THE STUDY AUTHORS, including lead authors Ziad A Massy (Paris West University, Paris, France) and Oriane Lambert (University Versailles-Saint Quentin, Villejeuf, France), as well as corresponding author Julie Klein (Institute of Metabolic and Cardiovascular Disease, Toulouse, France), drew attention first to the existing risk equations for predicting kidney failure, one of which, that devised by Tangri et al, uses urinary albumin-to-creatinine ratio as part of its formula. They argued that previous attempts to assess urinary proteins as biomarkers had demonstrated “inconsistent or still limited findings”. Their study, meanwhile, would compare the performance of a risk equation that also analysed peptides.

In designing the trial, the authors sought to “describe the urinary peptidome diversity” in CKD patients to “better characterise” their patient profile, while also uncovering whether it could “predict their progression to kidney failure.” It was carried out over 40 nephrology clinics across France, examining 1,000 adult CKD patients of stages 3–5 from the CKD-REIN study cohort. Fasting blood and second morning urine samples were taken at baseline, and patients were subsequently followed up annually over five years. The primary outcome was kidney failure, which was defined as beginning dialysis or receiving a pre-emptive transplantation.

Machine learning was used in the analysis of the data which was collected. A “clustering algorithm” was used to “classify patients at baseline,” dividing them into three groups of different CKD severity. Then, 5,000 peptides were sequenced with peptidome analysis and their abundances were compared with rates of kidney failure. Kidney failure prediction models were developed based on the results, with sets of predictors including the sequenced peptides as well as other risk factors.

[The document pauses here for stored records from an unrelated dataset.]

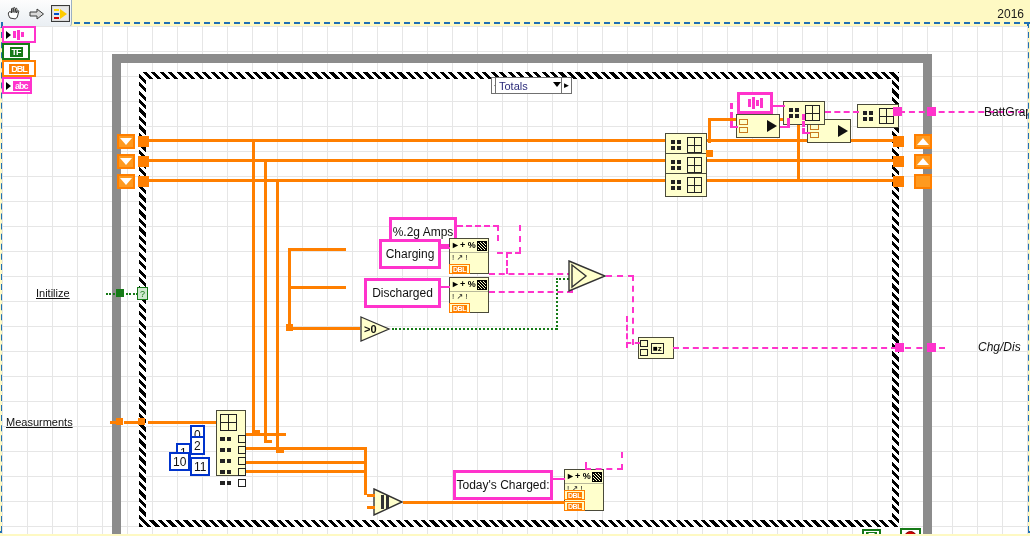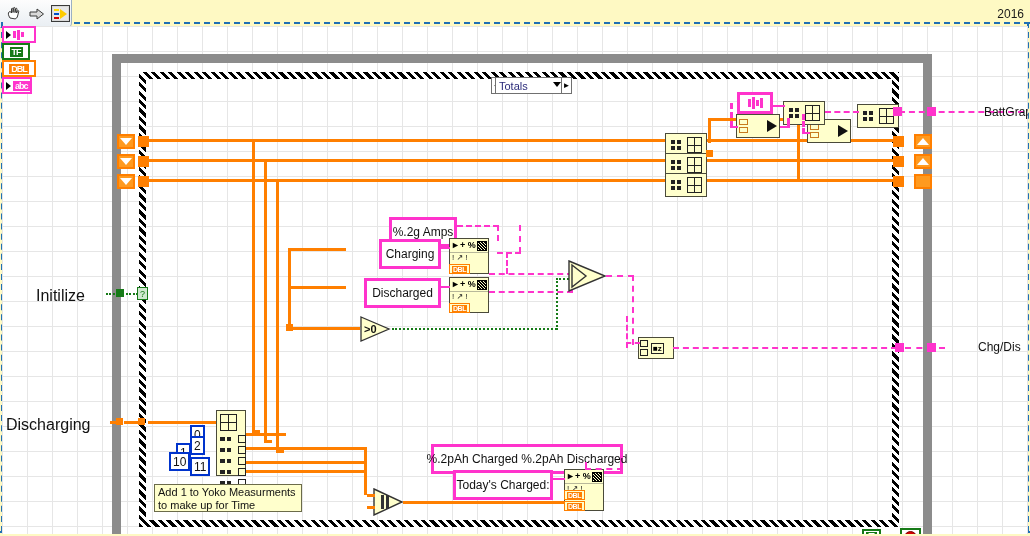"Initilize" .term-lbl { font-size: 16px -> 11px; text-decoration: none -> underline }
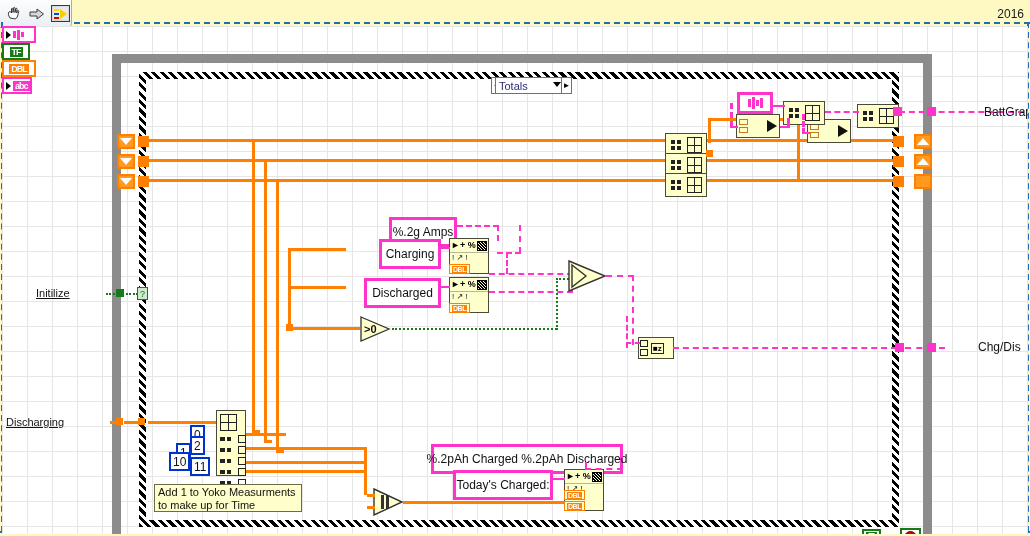"Chg/Dis" div.lbl { font-style: none -> italic }
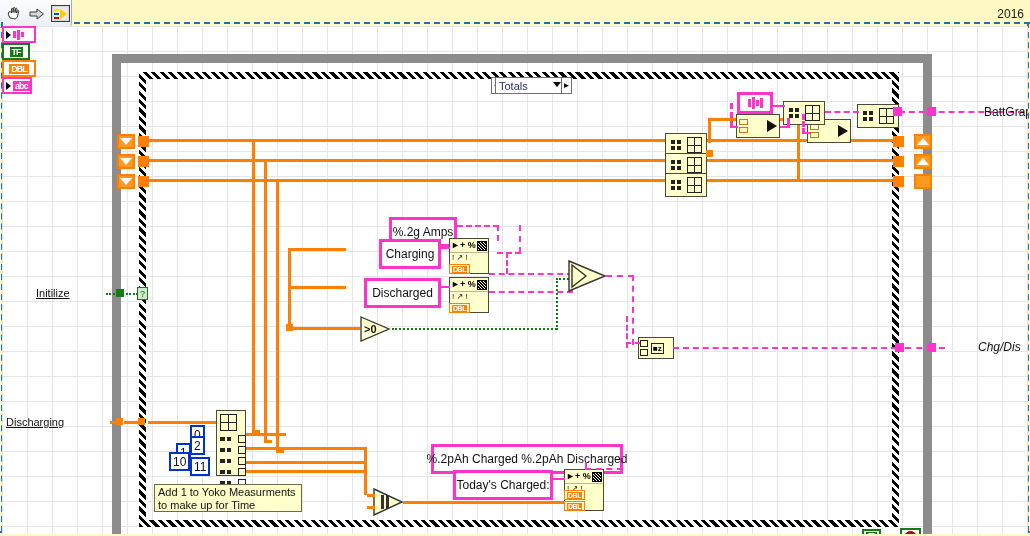"Discharging" div.term-lbl { text: Discharging -> Measurments }
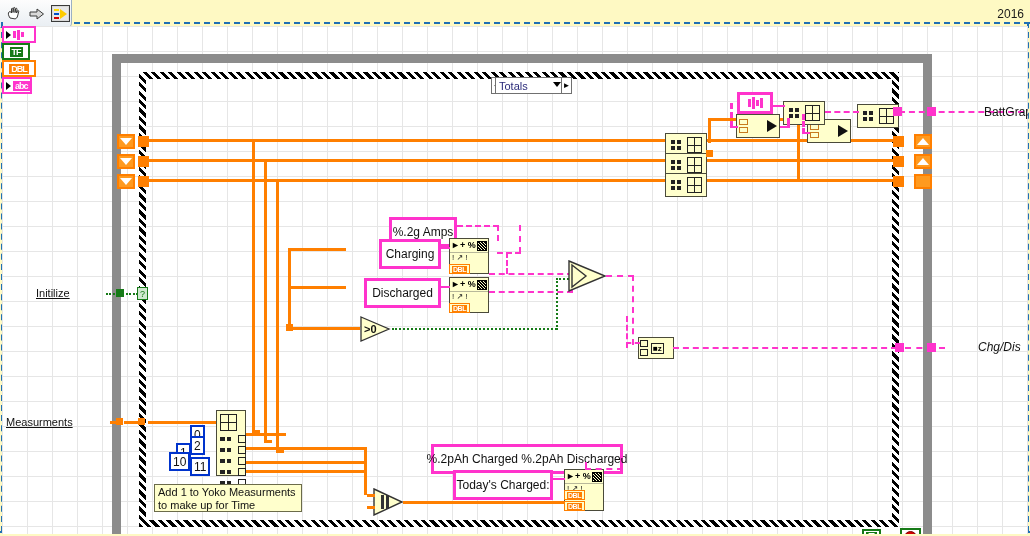"%.2pAh Charged %.2pAh Discharged" div.strconst { html: <div>%.2pAh Charged %.2pAh Discharged</div> -> none }
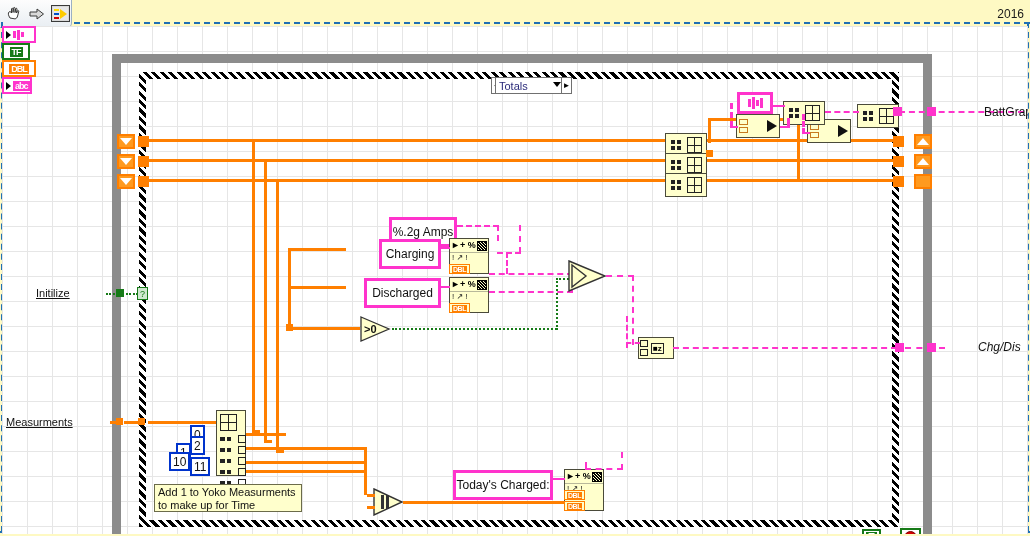"Add 1 to Yoko Measurments" div.comment { html: <div> <span>Add 1 to Yoko Measurments to make up for Time</span> </div> -> none }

A 90-peptide sequence was discovered which “achieved excellent discrimination in predicting the risk of progression” to kidney failure. However, it did not improve on the predictive capabilities of the kidney failure risk equation provided by Tangri et al. In their discussion, the study authors suggested that “in moderate to advanced CKD, the information contained in the urine peptidome, analysed with an untargeted holistic approach, is redundant with those captured by age, sex” and other variables. However, they did note that it may in fact be a “good predictor” for CKD itself in patients with type 2 diabetes and normoalbuminuria. Conceding that the study had limitations, the authors said it may have been improved by also examining earlier-stage CKD, rather than only looking at patients with stage 3–5 disease. Nevertheless, they concluded, the urinary peptidome “appears to represent a useful tool for the detection of new pathophysiological pathways” that are involved in progression to kidney failure, even though its purely predictive capabilities do not outstrip existing risk equations.